Working with Strings in C Sharp

Revision as of 16:44, 25 January 2008 by Neil (Talk | contribs)

Revision as of 16:44, 25 January 2008 by Neil (Talk | contribs)

PreviousTable of ContentsNext
C# List and ArrayList CollectionsFormatting Strings in C#


Strings are collections of characters that are grouped together to form words or sentences. If it wasn't for humans, computers would probably never have anything to do with strings. The fact is, however, that one of the primary jobs of a computer is to accept data from and present data to humans. For this reason it is highly likely that any C# program is going to involve a considerable amount of code specifically designed to work with data in the form of strings. The purpose of this chapter is to cover the key aspects of string creation, comparison and manipulation in C#.

Creating Strings in C#

Strings consist of sequences of characters contained in string object. A string object may be created using a number of different mechanisms.

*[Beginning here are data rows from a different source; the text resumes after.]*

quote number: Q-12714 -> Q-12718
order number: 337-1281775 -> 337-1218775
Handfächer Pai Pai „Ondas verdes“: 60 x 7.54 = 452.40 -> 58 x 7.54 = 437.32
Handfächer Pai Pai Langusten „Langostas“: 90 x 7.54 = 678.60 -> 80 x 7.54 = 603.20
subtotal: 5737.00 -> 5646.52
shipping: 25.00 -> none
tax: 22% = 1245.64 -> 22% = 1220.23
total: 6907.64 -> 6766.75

A string may be declared but not initialized as follows:

string myString;

A literal value may be assigned to a string in C# using the assignment operator:

string myString = "Hello World";

Alternatively a new string may be created using the new keyword and passing through the literal value to the constructor:

string myString = new String("Hello World");

String literals are placed with double quotes (as shown above). If the string itself contains double quotes the escape character (\) should precede the double quote characters:

System.Console.WriteLine ("He shouted \"Can you here me?\"");

C# can be instructed to treat all the characters in a string verbatim using the @ notation. When using the @ notation everything between the double quotes is treated as a raw string, regardless of whether new lines, carriage returns, backslashes etc are present in the text.

For example:

		System.Console.WriteLine (@"You can put a backslash \ here
and a new line
and tabs			work too. 
You can also put in sequences that would normally be seen as escape sequences \n \t");
	}

The above jumble of text will be faithfully reproduced character for character as follows:

You can put a backslash \ here
and a new line
and tabs                        work too.
You can also put in sequences that would normally be seen as escape sequences \n \t

Programmers familiar with the heredoc function of other programming language will quickly notice that this is essentially the C# equivalent.

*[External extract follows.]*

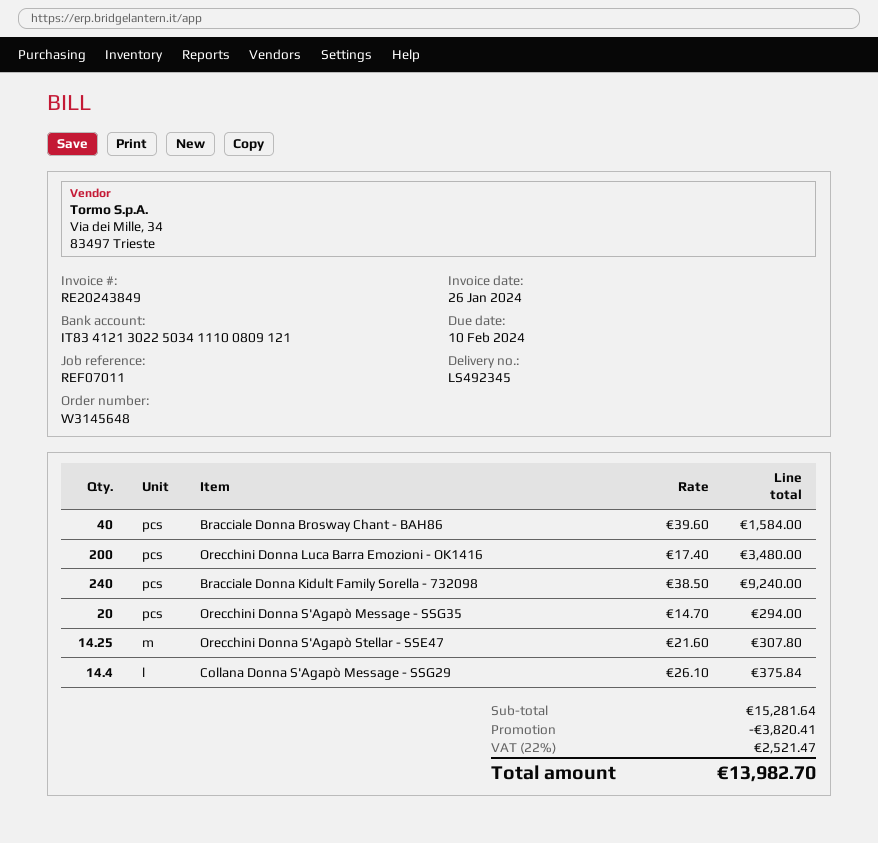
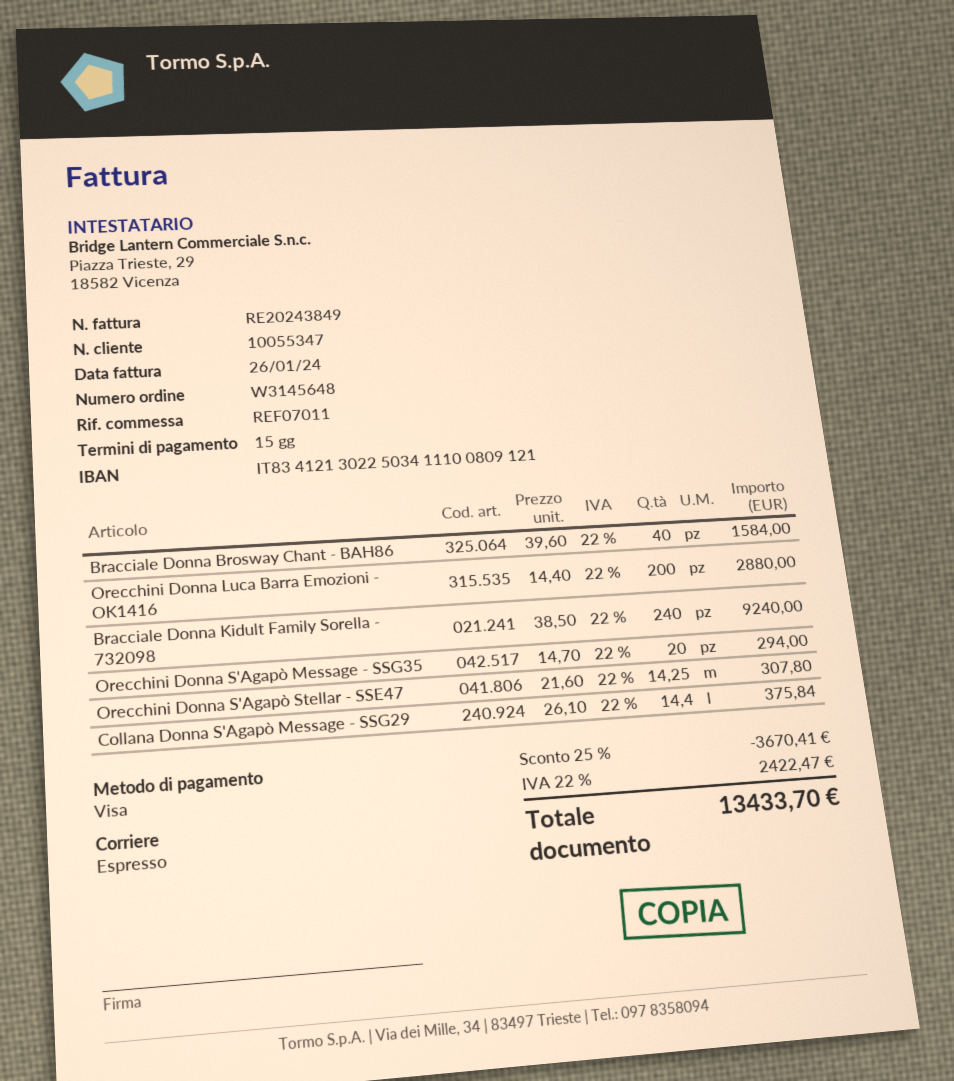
Orecchini Donna Luca Barra Emozioni - OK1416: 200 x 17.40 = 3480.00 -> 200 x 14.40 = 2880.00
discount: 3820.41 -> 3670.41
tax: 22% = 2521.47 -> 22% = 2422.47
total: 13982.70 -> 13433.70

Obtaining the Length of a C# String

The length of a C# may be obtained by accessing the Length property of the string object:

	String myString = "Hello World";

	System.Console.WriteLine ("myString length = " + myString.Length);

When executed, the output will read "myString length = 11".


Treating Strings as Arrays

It is possible to access individual characters in a string by treating the string as an array (for details on C# arrays read the chapter entitled Introducing C# Arrays.

By specifying the index into the array of the character individual characters may be accessed. It is important to note that strings are immutable (in other words the value of a string cannot be modified unless an entirely new string literal is assigned to the object). This means that while it is possible to read the value of a character in a string it is not possible to change the value:

       	string myString = "Hello World";

        System.Console.WriteLine(myString[1]); //Displays second character (e)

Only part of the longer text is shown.